Abstract: The introduction of blue rich colour, Correlated-Colour-Temperature (CCT) 6000K road lighting could increase skyglow significantly compared with CCT 3000K types, if the blue content reaches the sky.
Highways England have a policy for lighting specification on motorways advised by the author's work. This is a categorised environmental impact point system of summed brightness as a function of angle from vertically down to the cut off angle; but with no CCT limitation.
Modelling was done for Malvern-Hills Area-of-Outstanding-Natural-Beauty (MHAONB), for the nighttime environmental impact of the LED replacement of Low-Pressure-Sodium throughout Herefordshire. The study was extended to include High-Pressure-Sodium and to LEDs at several CCTs, for the same Photopic ground illuminance.

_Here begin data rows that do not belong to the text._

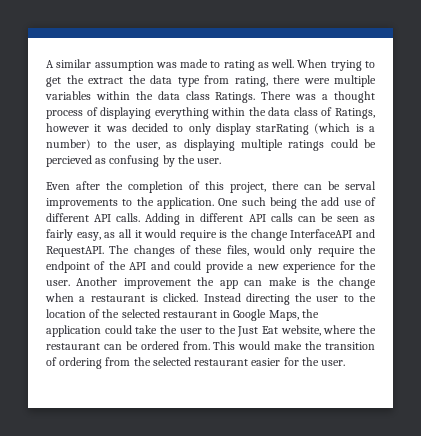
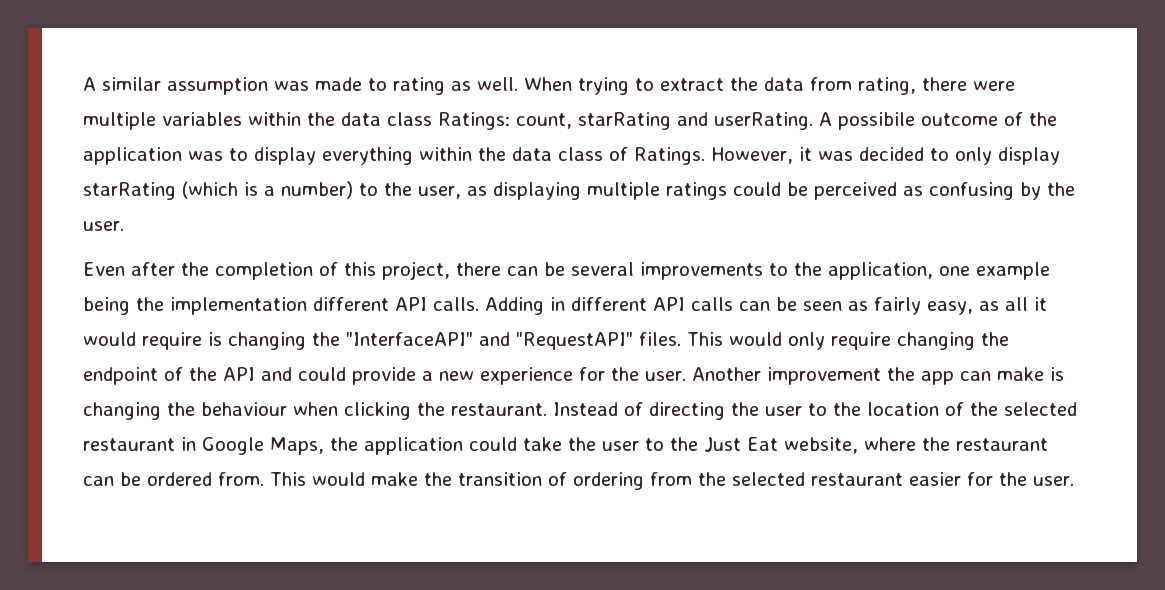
- When trying to get the extract the data type from rating, there were multiple variables within the data class Ratings. There was a thought process of displaying everything within the data class of Ratings, however it was decided to only display starRating (which is a number) to the user, as displaying multiple ratings could be percieved as confusing by the user.
+ When trying to extract the data from rating, there were multiple variables within the data class Ratings: count, starRating and userRating. A possibile outcome of the application was to display everything within the data class of Ratings. However, it was decided to only display starRating (which is a number) to the user, as displaying multiple ratings could be perceived as confusing by the user.
- Even after the completion of this project, there can be serval improvements to the application. One such being the add use of different API calls.
+ Even after the completion of this project, there can be several improvements to the application, one example being the implementation different API calls.
- Adding in different API calls can be seen as fairly easy, as all it would require is the change InterfaceAPI and RequestAPI. The changes of these files, would only require the endpoint of the API and could provide a new experience for the user.
+ Adding in different API calls can be seen as fairly easy, as all it would require is changing the "InterfaceAPI" and "RequestAPI" files. This would only require changing the endpoint of the API and could provide a new experience for the user.
- Another improvement the app can make is the change when a restaurant is clicked. Instead directing the user to the location of the selected restaurant in Google Maps, the application could take the user to the Just Eat website, where the restaurant can be ordered from.
+ Another improvement the app can make is changing the behaviour when clicking the restaurant. Instead of directing the user to the location of the selected restaurant in Google Maps, the application could take the user to the Just Eat website, where the restaurant can be ordered from.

Dark-Sky-Survey geographic location results for the MHAONB (2012) are described. Near-Zenith sky brightness photometry became continuous from 2016 at 2 minute intervals in all weathers, not just clear nights, with a networked calibrated Unihedron Lensed Sky Quality Meter (LSQM). Samples were also taken of all-sky camera images, corrected for vignetting and near-Zenith calibrated with the LSQM, to study weather effects, Milky Way contribution, and Herefordshire lighting conversion to blue-rich LEDs (2013-15), compared with the less converted Severn valley direction.

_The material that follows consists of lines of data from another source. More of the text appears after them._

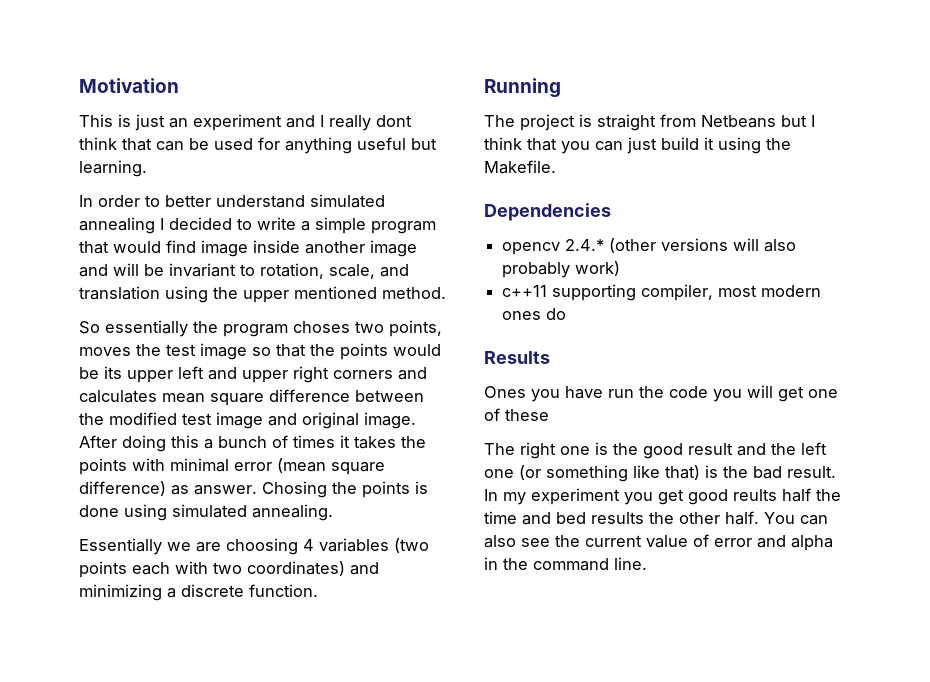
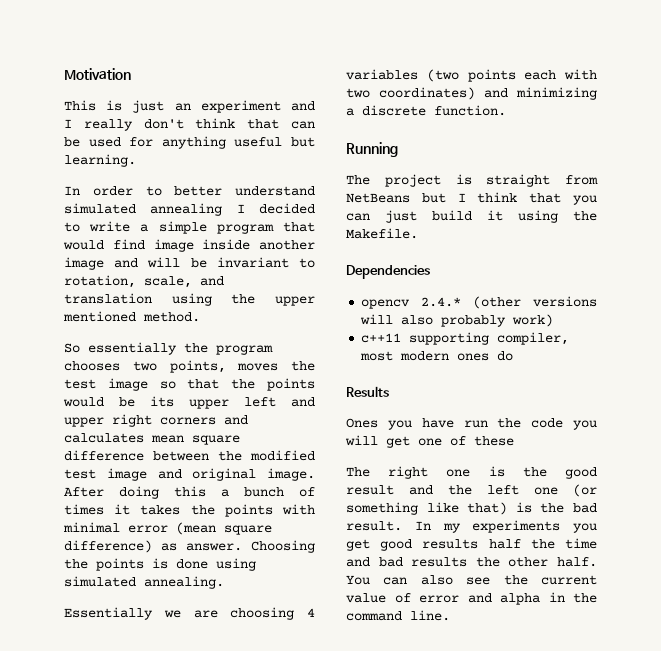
- This is just an experiment and I really dont think that can be used for anything useful but learning.
+ This is just an experiment and I really don't think that can be used for anything useful but learning.
- So essentially the program choses two points, moves the test image so that the points would be its upper left and upper right corners and calculates mean square difference between the modified test image and original image.
+ So essentially the program chooses two points, moves the test image so that the points would be its upper left and upper right corners and calculates mean square difference between the modified test image and original image.
- Chosing the points is done using simulated annealing.
+ Choosing the points is done using simulated annealing.
- The project is straight from Netbeans but I think that you can just build it using the Makefile.
+ The project is straight from NetBeans but I think that you can just build it using the Makefile.
- In my experiment you get good reults half the time and bed results the other half.
+ In my experiments you get good results half the time and bad results the other half.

Time-plots and histogram analysis showed a small reduction in brightness (2012-2018), 0.1 mag.arcsec−2. Most variation is from increased sampling of distant cloud cover effects. Mist or low cloud on the horizon obscures light sources beyond reducing local skyglow, while high cloud reflects, increasing clear sky brightness. The Milky Way is critically 20% above background. Darkest periods near Zenith reach 21.1 mag.arcsec−2, to 21.2 after rain or surrounding low-cloud or poor-visibility. Clear-sky brightness decreases into early hours (∼0.03 mag.arcsec−2/hr); dimming effects were not seen.
The Zenith brightness is still set by distant cities, while towards the horizon, commercial and private uncontrolled non-directional LED lighting is increasing, negating the improvements in road lighting.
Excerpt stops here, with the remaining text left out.